Located approximately 500 km east of Darwin in Arnhem Land, Maningrida boasts a 10-km-long floodplain that is thought to be home to the world’s highest concentration of tarantulas, estimated to be 25,000-strong.

This is where the Maningrida diving tarantulas live.

Discovered back in 2006, these spiders drew the attention of Queensland Museum’s arachnologist, Dr Robert Raven, who spent years studying them with the help of the Maningrida community.  

As it turns out, by coating themselves in a thin, mercury-like layer of bubbles, these spiders are able to withstand the floodwaters that infiltrate their deep, underground burrows. 

You can see how it works in the remarkable footage below, captured for the new ABC natural history series The Magical Land of Oz:

Little is known about the Maningrida diving tarantulas – they are yet to be formally classified – but a lot of what we do know, we owe to a group of school students from Maningrida Community College.

Perhaps encouraged by Robert’s calls for someone to continue his work, teacher Robert Schonherr arrived in Maningrida in 2018 and quickly encouraged his students to investigate the spiders’ habitat and biology.

Experiments such as testing the water and soil quality and figuring out how to lure the tarantulas from their burrows (a grasshopper on a fishing line usually did the trick) have provided valuable insight into how these sizeable critters live.

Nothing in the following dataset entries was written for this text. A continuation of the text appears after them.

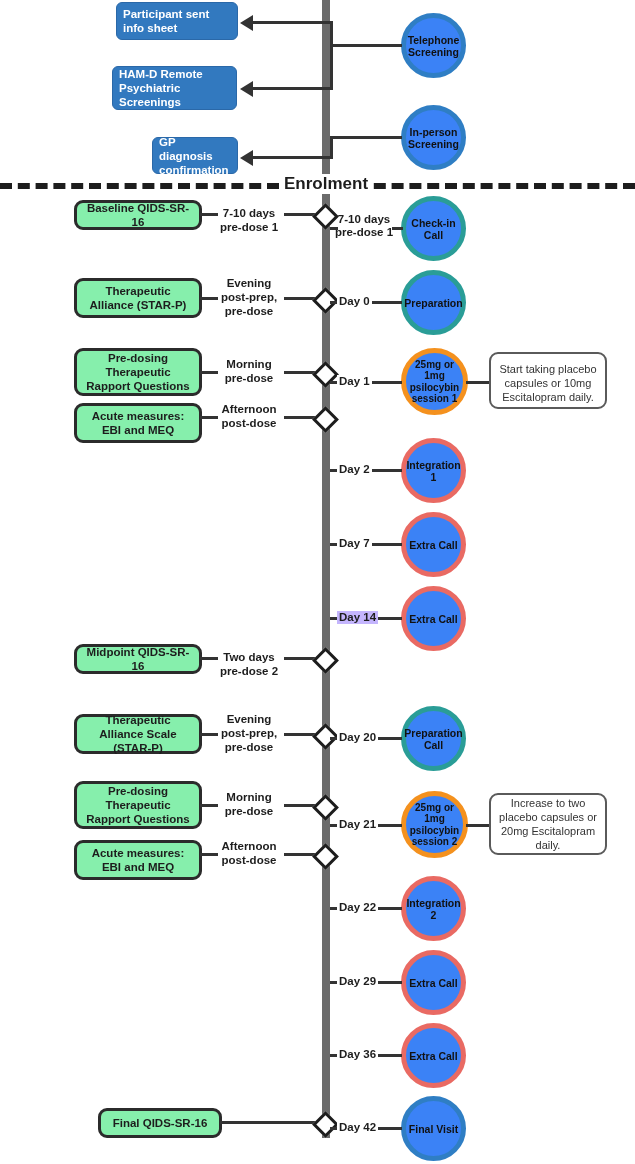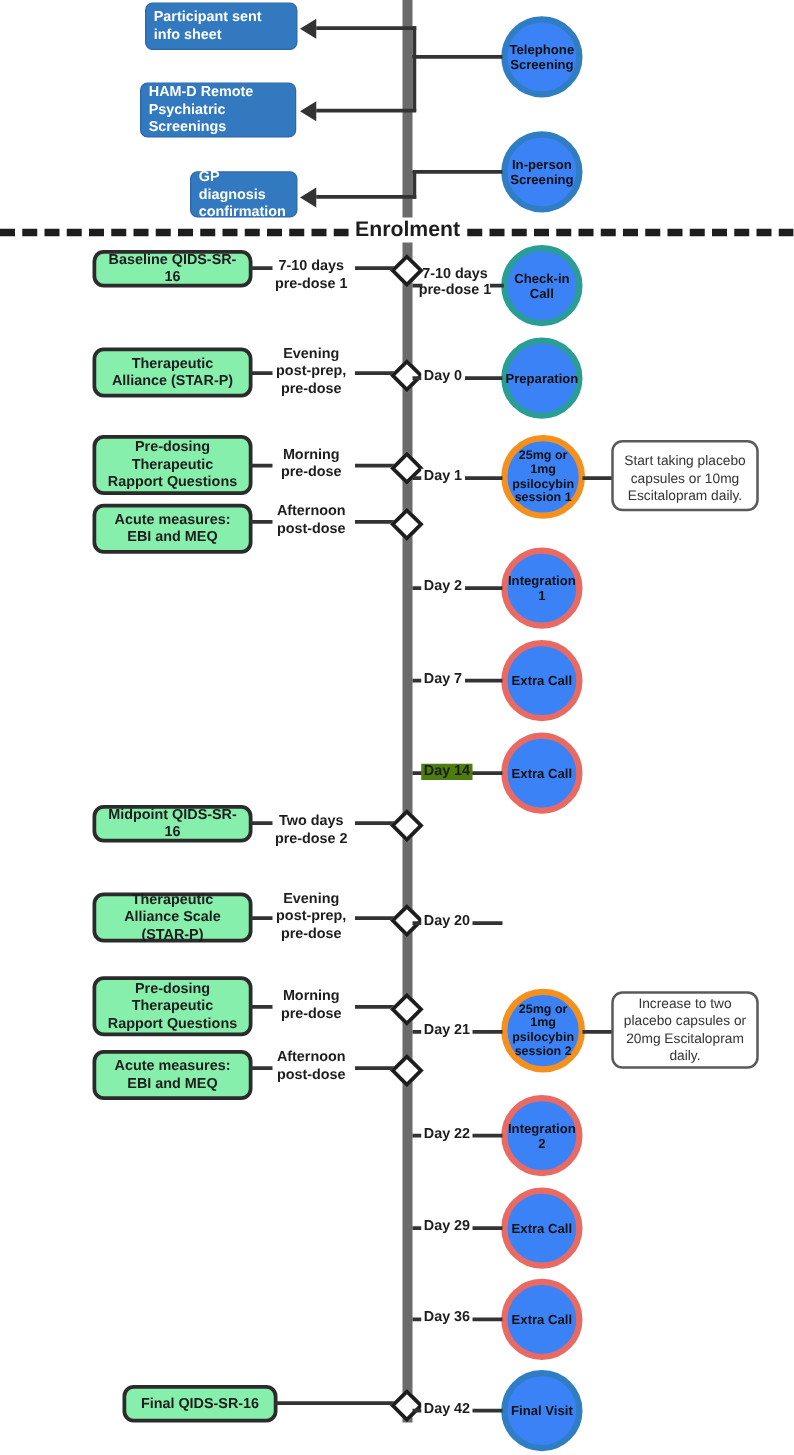"Day 14" div.daylbl { background: #4d7c0f -> #c4b5fd }
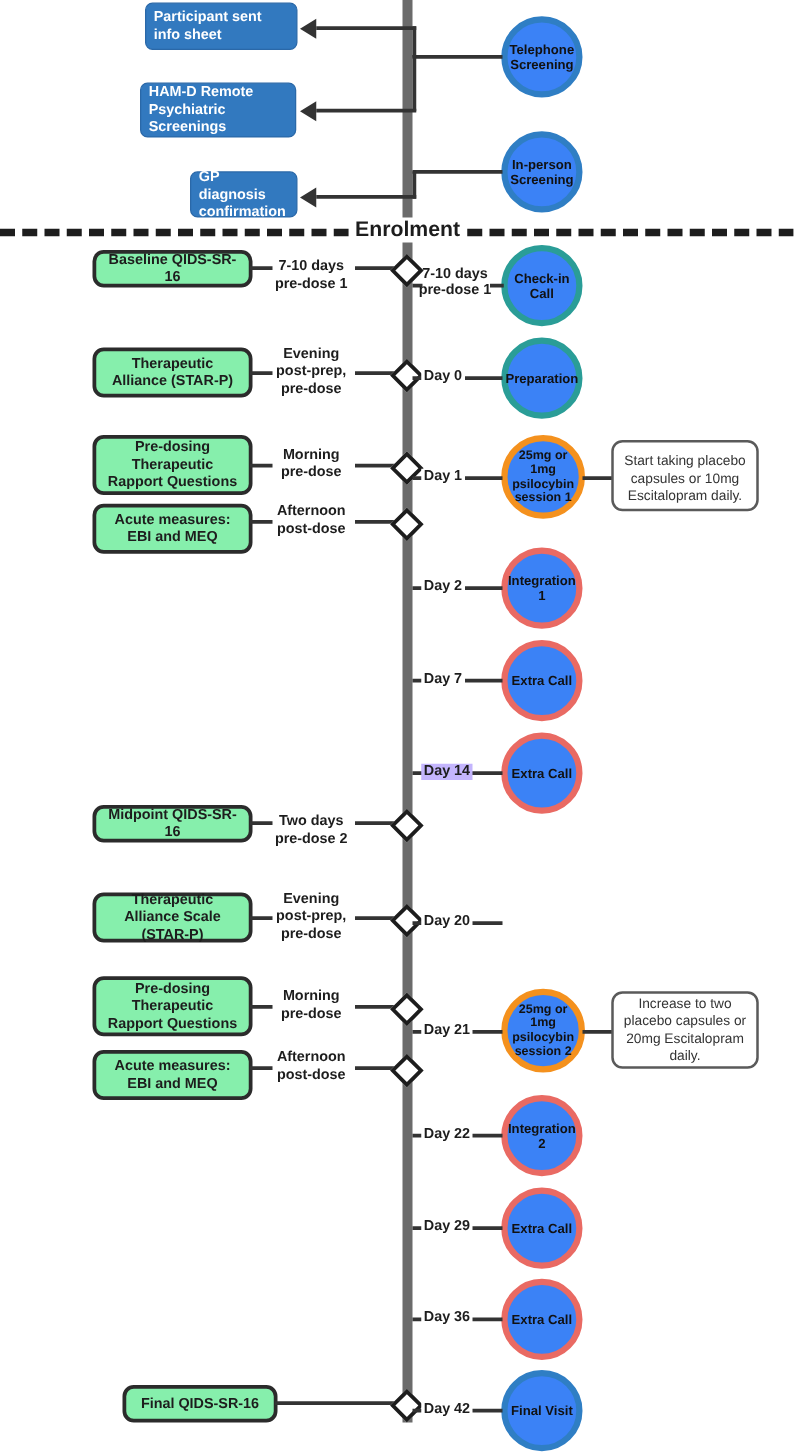"Preparation Call" div.circ { html: none -> <div> <span>Preparation Call</span> </div> }
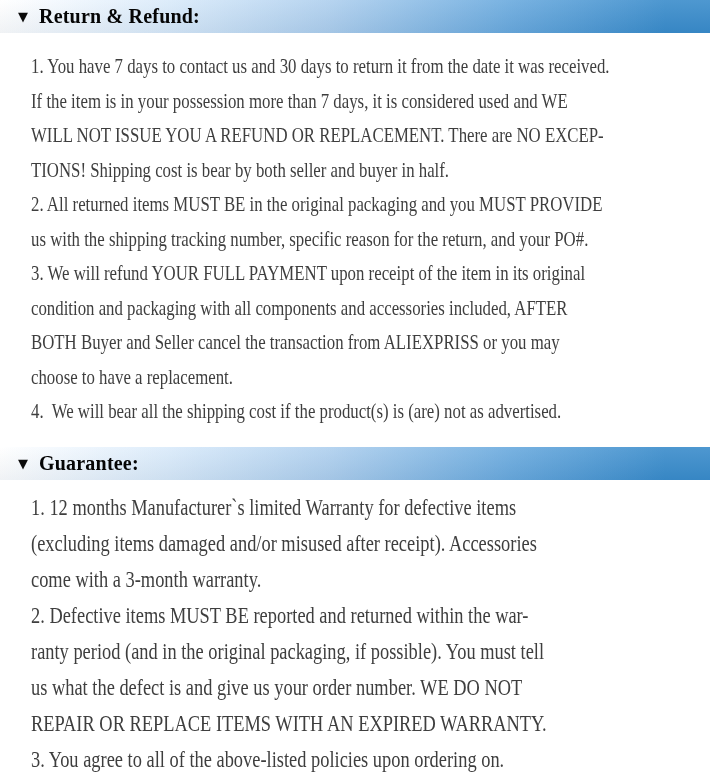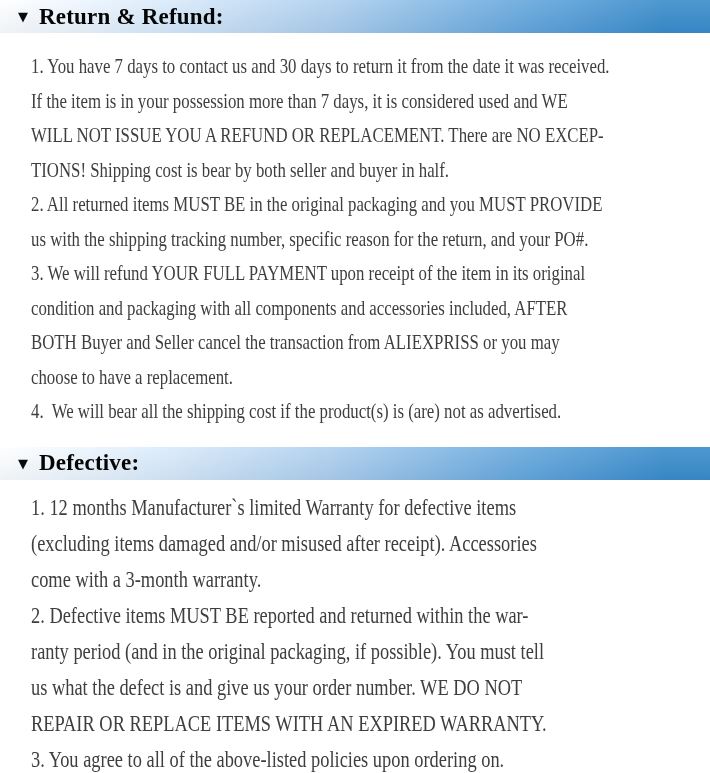"Return & Refund:" .section-title { font-size: 23px -> 20px }
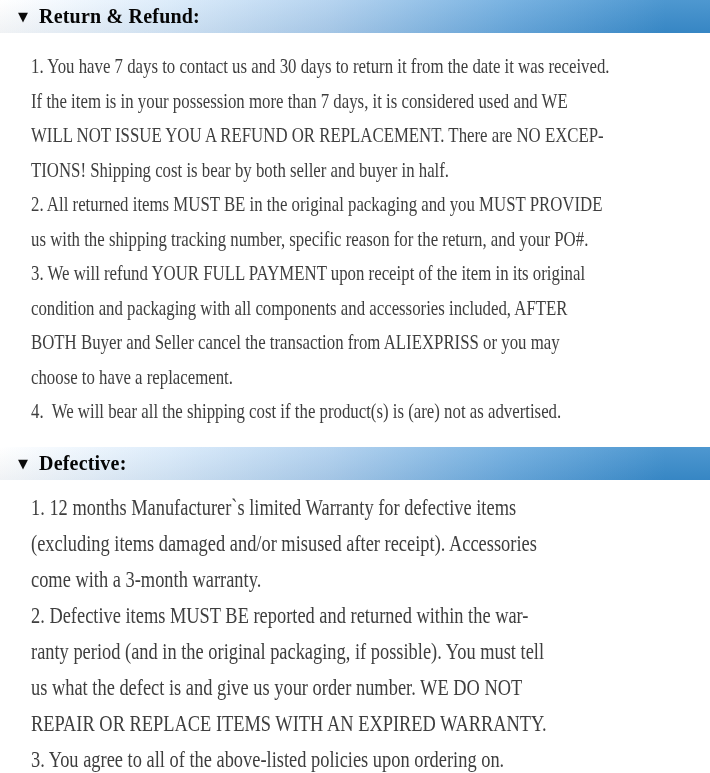"Defective:" span.section-title { text: Defective -> Guarantee }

The students even figured out that they could use an endoscope (a tiny camera) attached to a smartphone to view inside the tarantula’s burrow without disturbing them:

The students have also replicated the floodplains in tanks set up in their classrooms, which allows them to study the spiders’ reaction to being submerged:

Students at the Maningrida Community College have been studying local spiders for almost a decade, and have discovered almost 50 species that are new to science, but the Maningrida diving tarantulas have drawn by far the most attention.